Another factor in the falloff was U.S. companies relocating production plants abroad to take advantage of cheaper labor costs and access to fast-growing regional markets.

Since the late 1990s, for instance, chip giant Intel Corp. has invested $500 million in manufacturing facilities in Shanghai, China, alone, primarily to make computer circuit board chips, computer memory and wireless devices. Intel's plants in China, a country whose factories did little more than put together portable radios and electronic toys from components made in more developed parts of Asia, now are the major suppliers of the electronic brains that control the main circuit boards in the latest generation of personal computers powered by Pentium 4 microprocessors.
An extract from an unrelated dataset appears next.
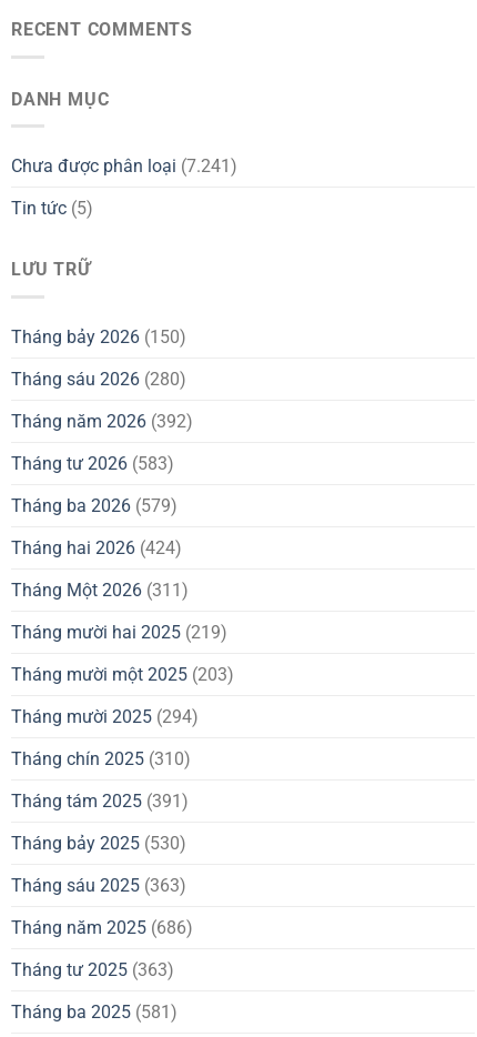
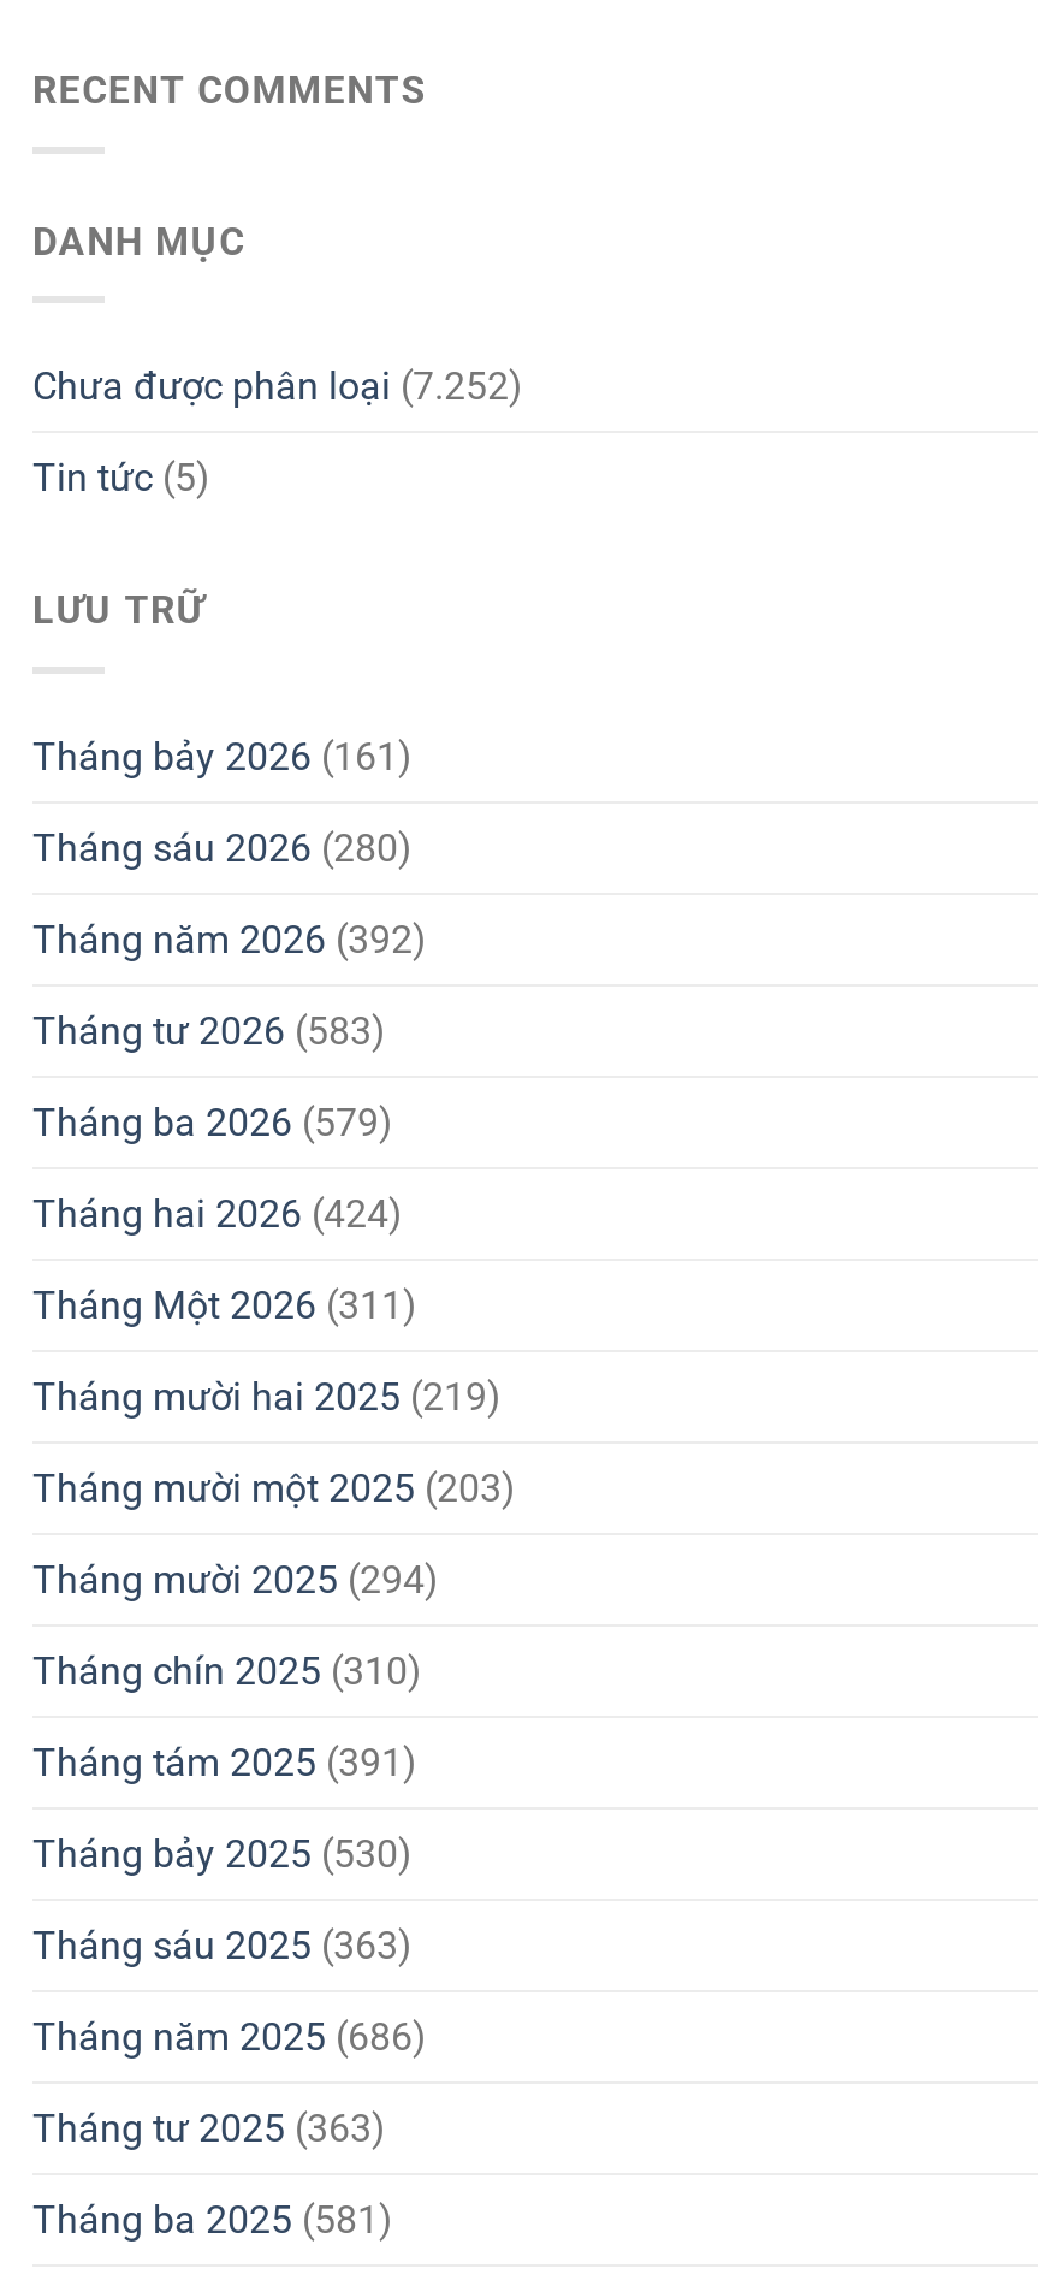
[11,156,237,177] Chưa được phân loại (7.241) -> [32,364,523,410] Chưa được phân loại (7.252)
[11,326,186,347] Tháng bảy 2026 (150) -> [32,733,413,779] Tháng bảy 2026 (161)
"It's hard to say how much of a factor" overseas relocation is, but "clearly, U.S. companies are not only doing business overseas but setting up shop there as well," said Michaela Platzer, vice president of research at AeA.

The lion's share of the U.S. export drop came in the European Union, which spent just $36 billion on American high-tech goods in 2002, compared with $51 billion in 2000, the AeA found.

That pattern of lackluster demand was repeated around the globe -- with China, India and Costa Rica among the few markets where demand for U.S. exports grew over the last two years.